A final comparison of the profile membership with some features of the programme impact (type of outcome, large scale replication and sustainability) confirmed the existence of relationships between the quality of the implementation and the results obtained, as it would be expected (Durlak, 2015a; Durlak & DuPre, 2008). Less well implemented programmes had fewer chances of being well evaluated, being ready to large scale replication and well-integrated into the service. The existence of non-discernible programme outcomes due to an inadequate evaluation is mainly limited to the Profile 4, “educational setting”, while non-discernible outcomes are almost non-existent in the other profiles. Cultural adaptations for large scale replication were more likely in Profile 3, “multisetting”, than in other profiles. Again, it seems that multisetting delivered programmes take the lead in quality assurance, while programmes delivered in educational settings, such as schools and social services, although already at a very good level, can be further improved to meet all quality standards. Besides, sustainability in terms of the programme being integrated in the service offering was less likely to be found in Profile 4, “educational setting”, and more likely in Profile 2, healthcare setting. This may indicate differences in the assessment orientation of those settings regarding family and parenting programmes, and emphasize the importance of integrating programmes into the services as a long-term investment. If the main goal is to support parents and families to better equip them to fulfil their varying tasks (Daly, 2013), a good coordination between services may offer families and parents the resources to satisfy their needs, then overcoming the limitations of those services already overwhelmed by varying demands.

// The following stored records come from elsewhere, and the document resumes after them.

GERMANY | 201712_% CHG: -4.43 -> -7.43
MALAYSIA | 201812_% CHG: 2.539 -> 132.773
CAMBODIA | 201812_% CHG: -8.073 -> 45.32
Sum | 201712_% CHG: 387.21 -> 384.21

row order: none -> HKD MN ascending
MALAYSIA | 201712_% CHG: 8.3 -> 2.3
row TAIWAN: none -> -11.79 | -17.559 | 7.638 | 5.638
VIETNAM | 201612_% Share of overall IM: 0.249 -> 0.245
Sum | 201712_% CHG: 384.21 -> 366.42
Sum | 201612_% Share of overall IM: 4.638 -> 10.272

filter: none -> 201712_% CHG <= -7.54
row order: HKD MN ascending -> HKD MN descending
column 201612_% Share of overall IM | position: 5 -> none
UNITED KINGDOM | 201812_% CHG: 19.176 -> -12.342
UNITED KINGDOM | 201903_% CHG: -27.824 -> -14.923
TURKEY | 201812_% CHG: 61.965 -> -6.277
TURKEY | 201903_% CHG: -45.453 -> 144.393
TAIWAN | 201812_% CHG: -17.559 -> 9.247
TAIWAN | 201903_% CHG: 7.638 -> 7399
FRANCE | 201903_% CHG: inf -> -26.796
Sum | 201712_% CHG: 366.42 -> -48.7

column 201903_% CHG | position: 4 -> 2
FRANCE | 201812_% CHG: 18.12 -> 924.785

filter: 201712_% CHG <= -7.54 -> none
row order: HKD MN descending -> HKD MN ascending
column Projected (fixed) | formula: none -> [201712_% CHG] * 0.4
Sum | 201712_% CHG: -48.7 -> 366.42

This study has several limitations that should be addressed in future studies. First, our data collection procedure is very sensitive to the diversity of territories and fields of application, but it does not guarantee that all the programmes that operate in Spain are included. Second, we rely on the assessment of those who are responsible of the data collection, which could bias their responses. However, the items in the survey are very factual and the responses can be checked against written reports and publications already available. Finally, the sample size is moderate considering the number of items to be covered for each programme. This may lead to type II errors by presenting a result as not significant due to lack of statistical power.

In conclusion, our findings show that the average level of implementation of the programmes is quite good according to quality standards. This is notable given the general dearth of implementation research that needs to be addressed in real-world applications of the programmes. The programmes cover most of the implementation components, are manualized as they have handbooks or guides, are rigorous in monitoring procedures and well supported by the services, which means that they have managed to overcome most of the conceptual, methodological, and economic obstacles of implementation research. We have also shown that ways of improving programme implementation are related to where the programme is located. This may seem a trivial issue but, in fact, the setting is very diagnostic of the level of adoption of evidence-based professional practices. The setting relates to diversity in the culture of intervention, different forms of evaluation, and various professional disciplines that can configure the work with families. However, this heterogeneity far from being a drawback is an opportunity for additional improvement towards an integrated work with families, that are the ones that tend to visit all those settings and worry about the lack of coordination (Shapiro et al., 2012).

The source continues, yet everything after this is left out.